◆ Your task: Copy the entries without a single change. Pictures should be dropped.

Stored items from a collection
##############################

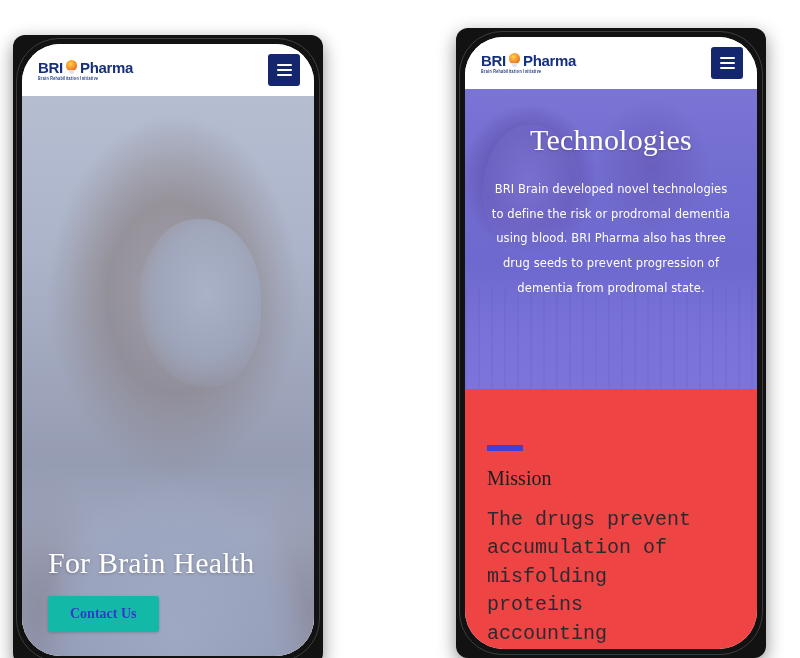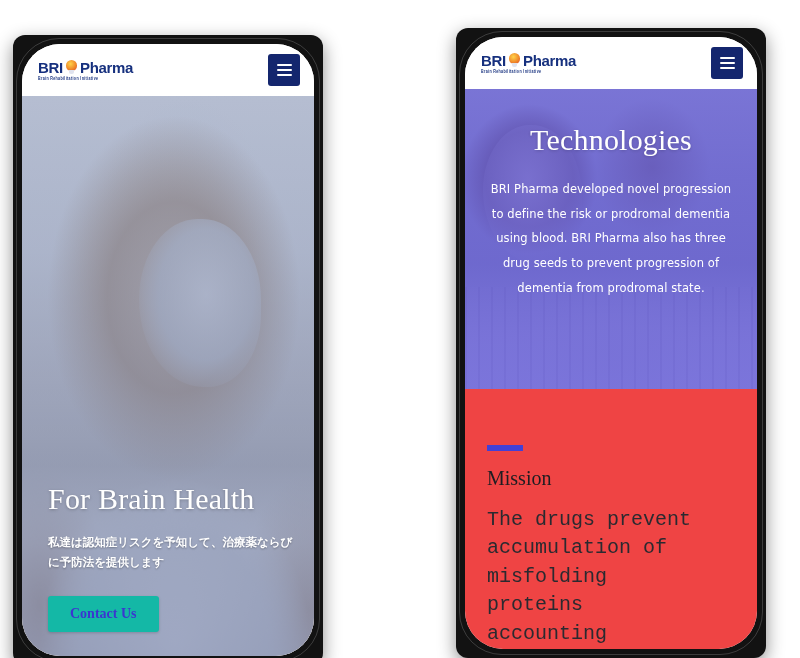"BRI Pharma developed novel progression" p.hero2-body { text: Pharma developed novel progression -> Brain developed novel technologies }
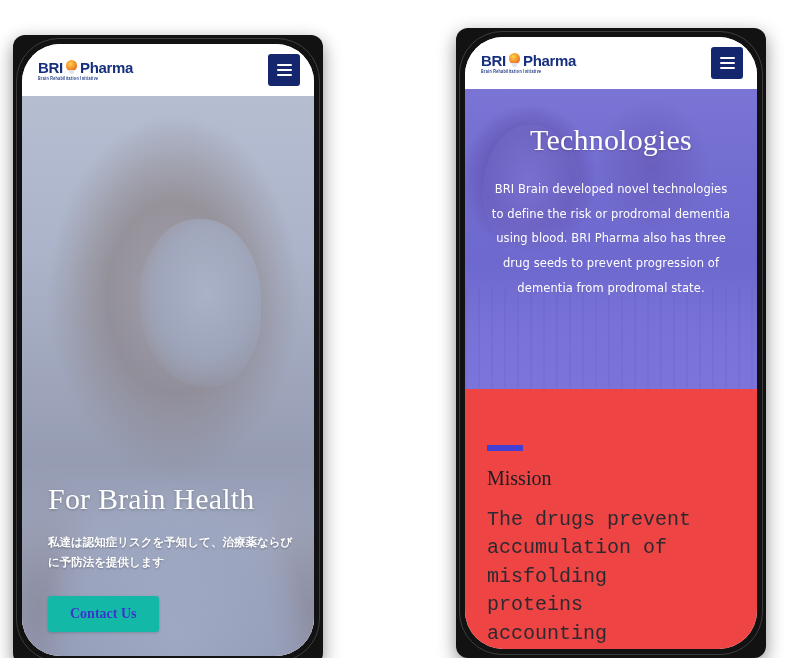"私達は認知症リスクを予知して、治療薬ならびに予防法を提供します" p.hero1-sub { html: <p>私達は認知症リスクを予知して、治療薬ならびに予防法を提供します</p> -> none }
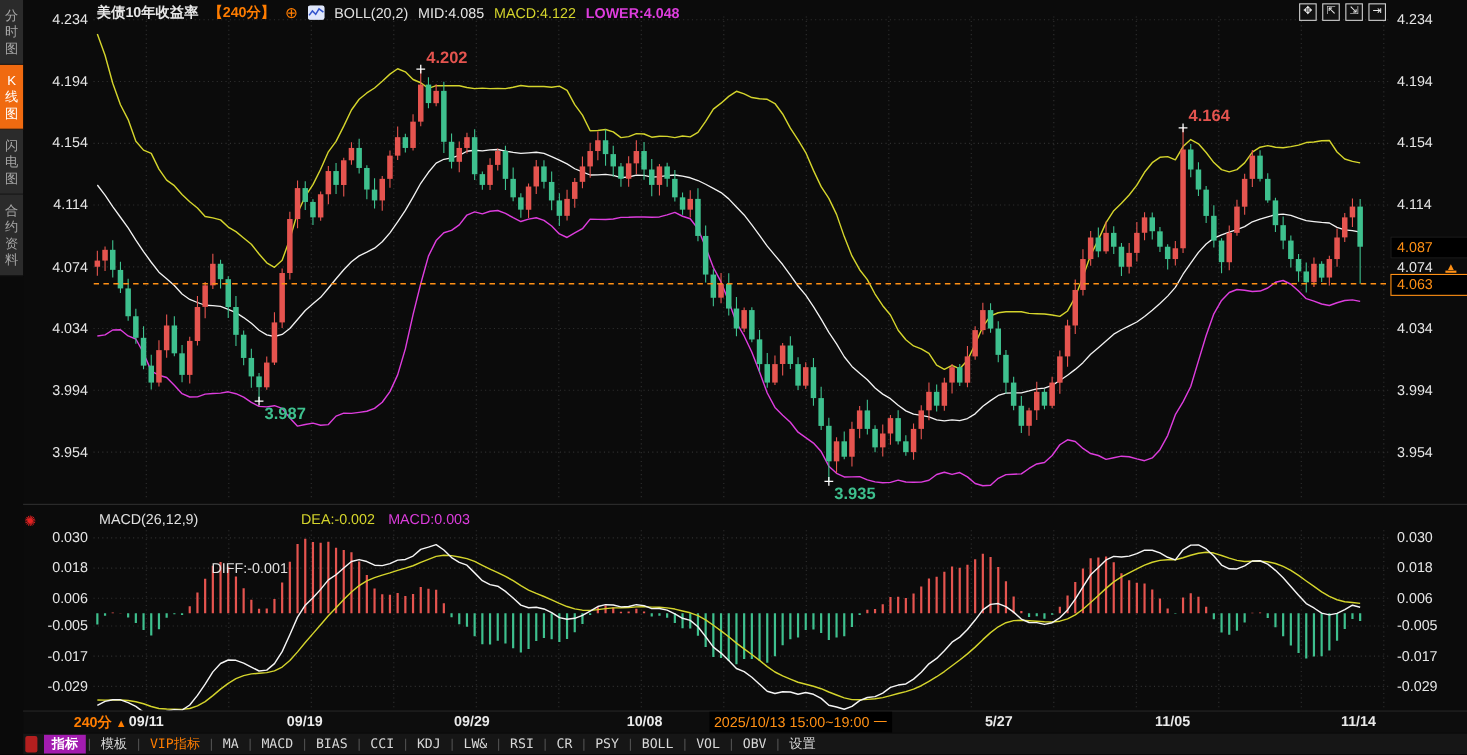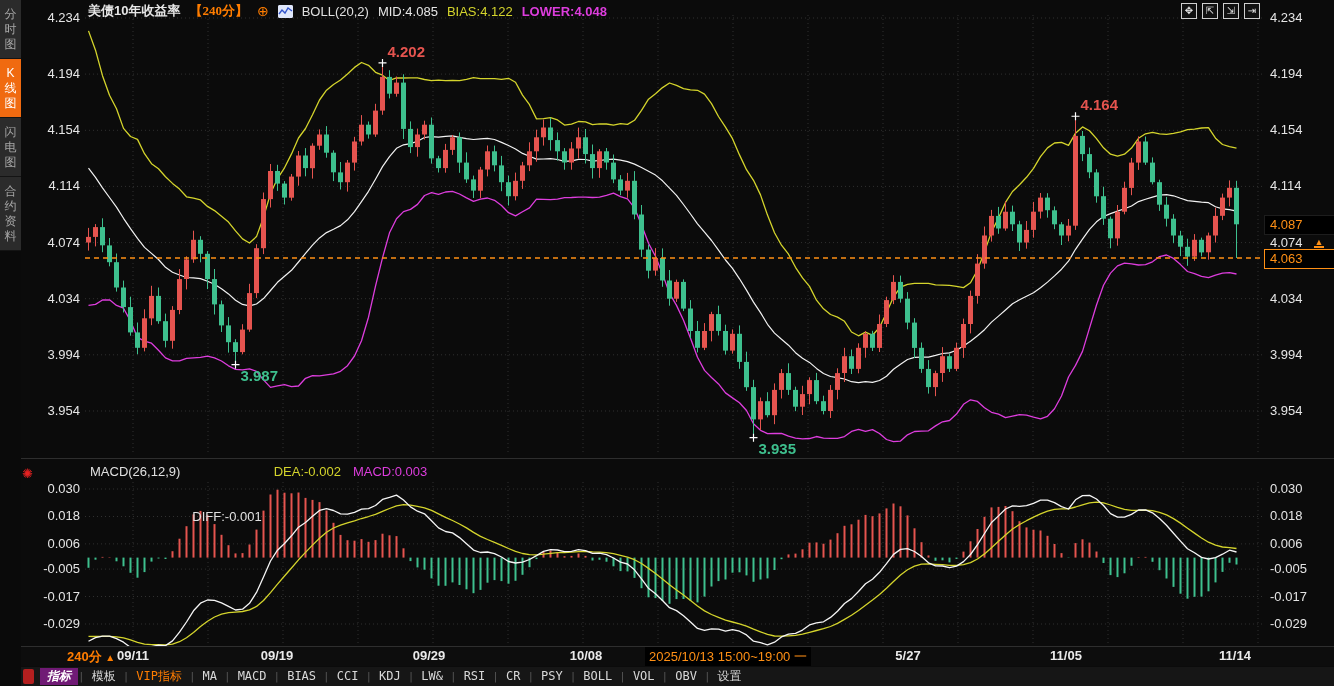"【240分】" #hdr .per { font-family: Liberation Serif, serif -> none }
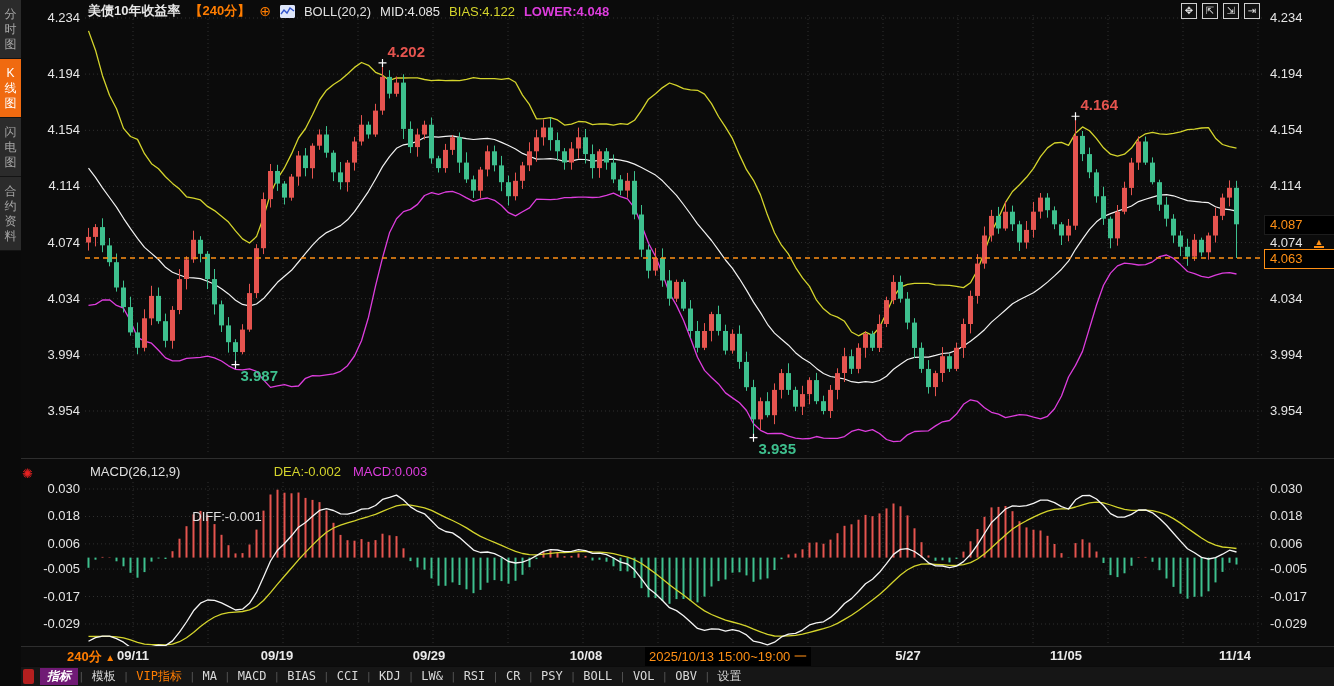"BIAS:4.122" span.up { text: BIAS:4.122 -> MACD:4.122 }
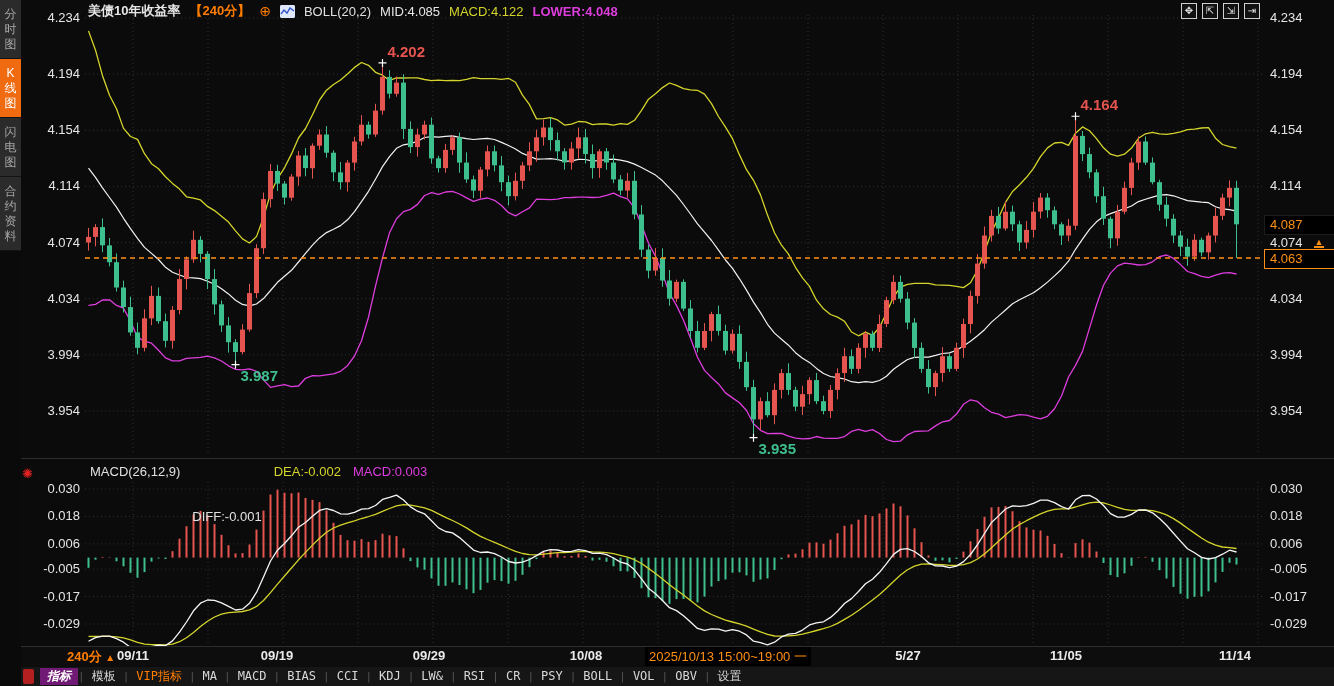"指标" .titem.sel { background: #701a75 -> #a21caf; font-style: italic -> none }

##############################

◆ Solution to this problem:
"BRI Pharma developed novel progression" p.hero2-body { text: Pharma developed novel progression -> Brain developed novel technologies }
"私達は認知症リスクを予知して、治療薬ならびに予防法を提供します" p.hero1-sub { html: <p>私達は認知症リスクを予知して、治療薬ならびに予防法を提供します</p> -> none }
"【240分】" #hdr .per { font-family: Liberation Serif, serif -> none }
"BIAS:4.122" span.up { text: BIAS:4.122 -> MACD:4.122 }
"指标" .titem.sel { background: #701a75 -> #a21caf; font-style: italic -> none }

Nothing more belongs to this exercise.